Rescheduling single-user pods

I have a deployment of JupyterHub on AWS EKS with multiple nodes.

An issue that my team has been running in to is that after a class is over, our nodes begin vacating as users logout or the culler removes inactive pods. Approximately an hour after the class is over, most single-user pods have been shut down one way or another. However, there are always a few users keeping their pods active hours after the class has finished. These remaining users’ pods are generally spread sparsely between cluster nodes, often only one or two single-user active pods remaining on each node. This scenario has been preventing the autoscaler from reducing the node count.

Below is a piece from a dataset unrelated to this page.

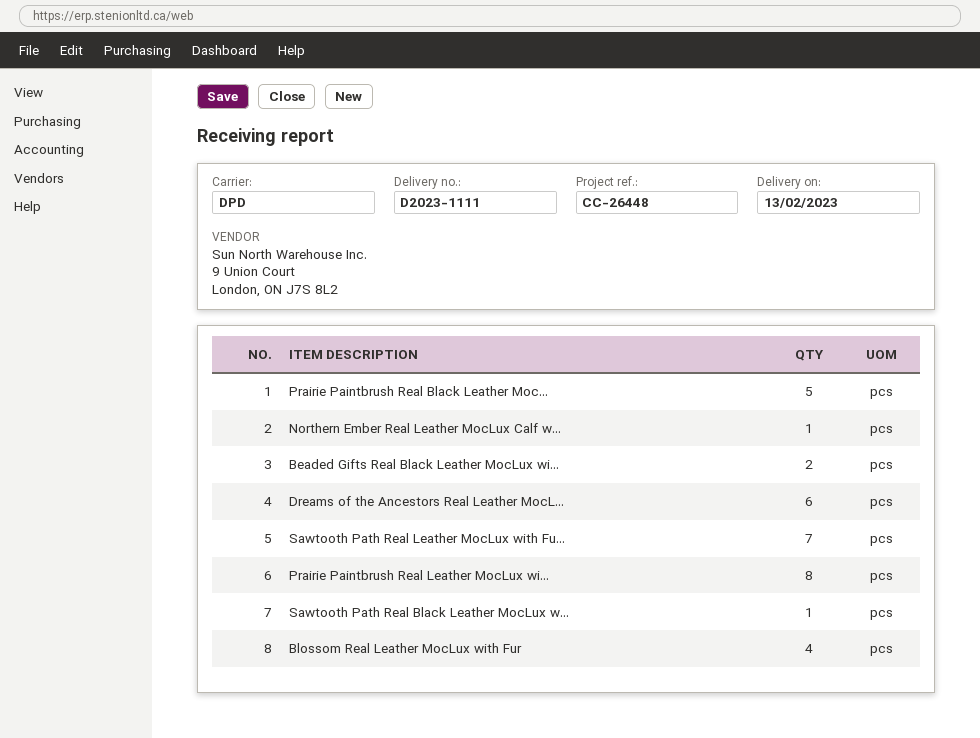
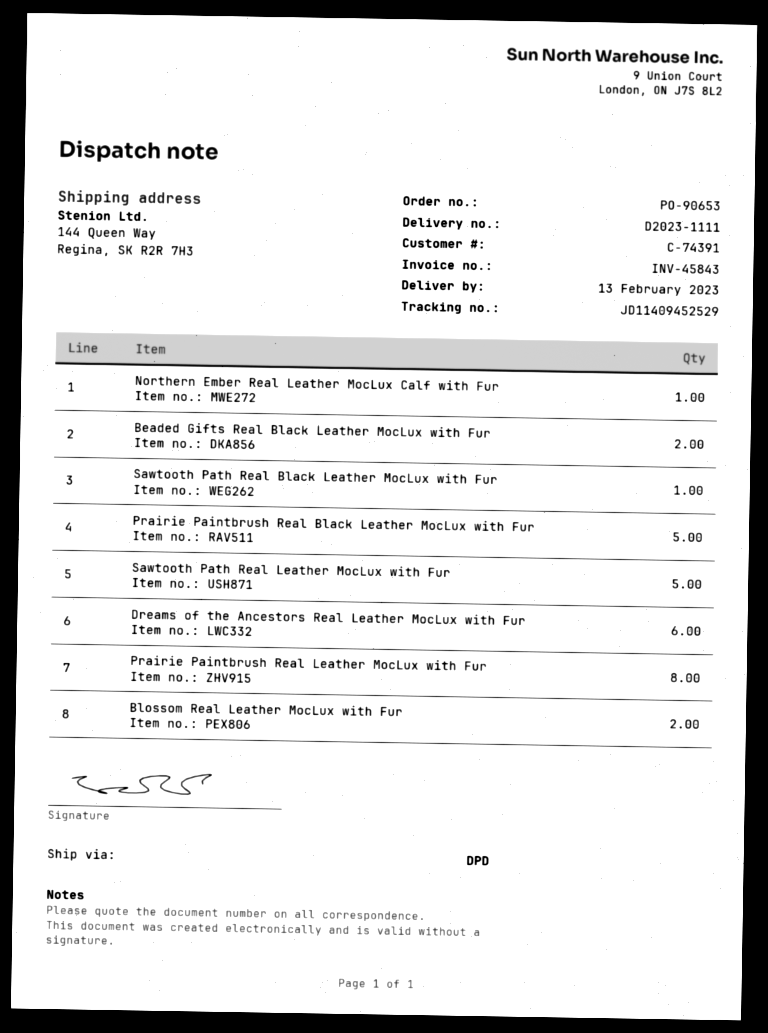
Sawtooth Path Real Leather MocLux with Fu...: 7 -> 5
Blossom Real Leather MocLux with Fur: 4 -> 2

In the interest of minimizing server costs, we are looking for a solution to reschedule the sparsely distributed single-user pods onto a single node.
@yuvipanda are you aware of any existing solution that may solve our need? If not, do you have any suggestions on how we might achieve this, at the same time minimizing interruptions to single-users during the rescheduling process?

Peter

1 Like

There are two things to try here.

  1. Set maxAge on the culler. This will cull pods that have been running for a long time, regardless of them being currently in use or not. If the users start their servers again, it’ll hopefully go to a better-suited node, especially if you are using the custom user scheduler.
  2. Do internal culling on the notebook pod itself, with notebook config customizations. See https://github.com/jupyterhub/mybinder.org-deploy/blob/16fae275d5e4bfdcd0a5ad3c8adb9e08941fc3e9/mybinder/values.yaml#L4 for some possible options.

Hope this helps!

1 Like